黄色的灯光。
抽油烟机在轰鸣,锅碗瓢盆在碰撞。
张浩的家里。
妻子正在案板上揉面。
“这面……劲道得离谱啊,”妻子一边用力揉搓,一边惊讶地说道,“稍微加点水就成团了,而且弹性特别大,按下去马上就弹回来,跟活的一样。”

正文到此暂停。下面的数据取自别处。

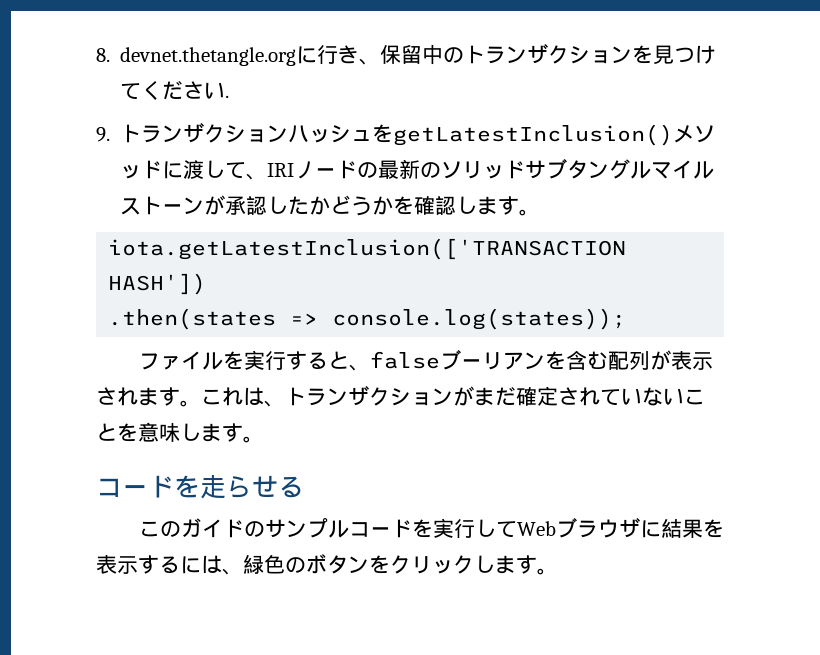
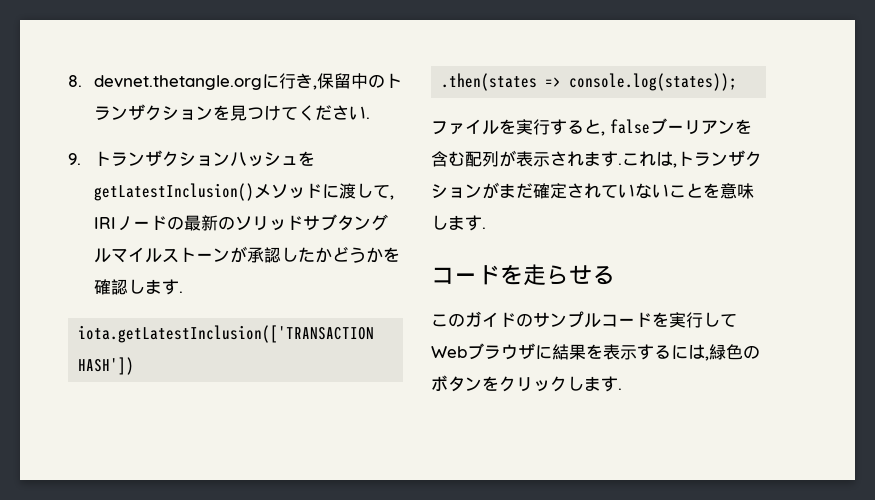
[359,58,381,65] 、 -> [313,85,318,90] ,
[246,173,268,180] 、 -> [390,195,395,200] ,
[519,209,541,216] 。 -> [179,291,184,293] .
[348,364,370,371] 、 -> [601,131,605,136] ,
[180,387,285,407] 。これは、 -> [618,151,677,168] .これは,
[243,436,264,443] 。 -> [482,227,486,229] .
[222,568,243,575] 、 -> [705,356,709,361] ,
[537,568,558,575] 。 -> [618,388,622,390] .

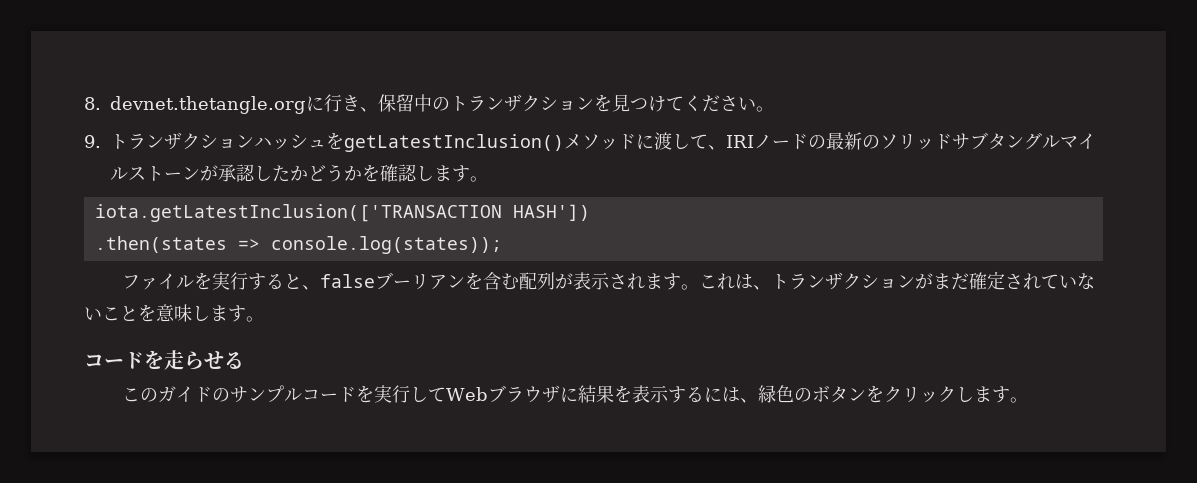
[313,85,318,90] , -> [360,107,378,112] 、
[366,117,371,119] . -> [756,106,774,112] 。
[390,195,395,200] , -> [708,145,726,150] 、
[179,291,184,293] . -> [470,176,488,182] 。
[601,131,605,136] , -> [302,285,321,290] 、
[618,151,677,168] .これは, -> [681,273,772,290] 。これは、
[482,227,486,229] . -> [246,316,264,322] 。
[705,356,709,361] , -> [740,398,759,403] 、
[618,388,622,390] . -> [1010,397,1029,403] 。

醒发的时间也比普通面粉快得多。不到二十分钟,面团就发得白白胖胖,充满了蜂窝状的气孔。
张浩没有要求做什么复杂的面食。
“就做手擀面,”他坐在餐桌旁,眼神热切,“清汤面,什么都不加。”
水开了。
白色的面条下入锅中。
“咕嘟咕嘟……”
随着水汽的蒸腾,那股被锁在面粉里的、浓郁到化不开的麦香,终于彻底爆发了。
这香味瞬间填满了整个屋子,顺着门缝钻进了楼道,又从窗户飘向了夜空。
整个小区,整个街道,甚至整个城市,此刻都弥漫着这种味道。
没有红烧肉的油腻,没有火锅的辛辣。只有纯粹的、厚重的、属于碳水化合物最本质的香气。
面熟了。
张浩端过大海碗。碗里只有面条和面汤,撒了一点点盐,连葱花都没放。
他颤斗着手,夹起一筷子面条,送入口中。
“哧溜——”
面条入口滑爽,咬下去却有着惊人的弹性和韧劲。随着咀嚼,一股甘甜的津液在口腔中爆发。面条滑入食道,就象是一条温热的火线,一路向下,落入胃袋。
“轰!”
仿佛有一颗小太阳在胃里炸开。
那股热流迅速扩散到四肢百骸,原本因为长期“能量饥渴”而有些发虚的手脚,瞬间充满了力量。那种每一个细胞都在欢呼雀跃的满足感,让张浩的头皮一阵阵发麻。
他大口大口地吃着,连汤带水,风卷残云。
当最后一口汤喝下肚,张浩放下碗,长长地打了一个饱嗝。
他的额头上全是汗水,脸颊红润,眼神明亮。
“饱了……”
他摸着热乎乎的肚子,眼泪突然就流了下来。
不是因为难过,而是因为一种劫后馀生的踏实。
这是他这一个月来,第一次感觉到“饱”。
……
同一时间,长安基地食堂。
这里没有包间,也没有特权。
周逸、王崇安、张建国,还有那些刚刚下了生产线的工人们,大家都端着同样的大海碗,蹲在食堂门口的路牙子上,毫无形象地吸溜着面条。
“真香啊……”
老赵蹲在周逸旁边,他碗里的面已经吃光了,正在用馒头把碗底最后一点汤汁擦干净塞进嘴里。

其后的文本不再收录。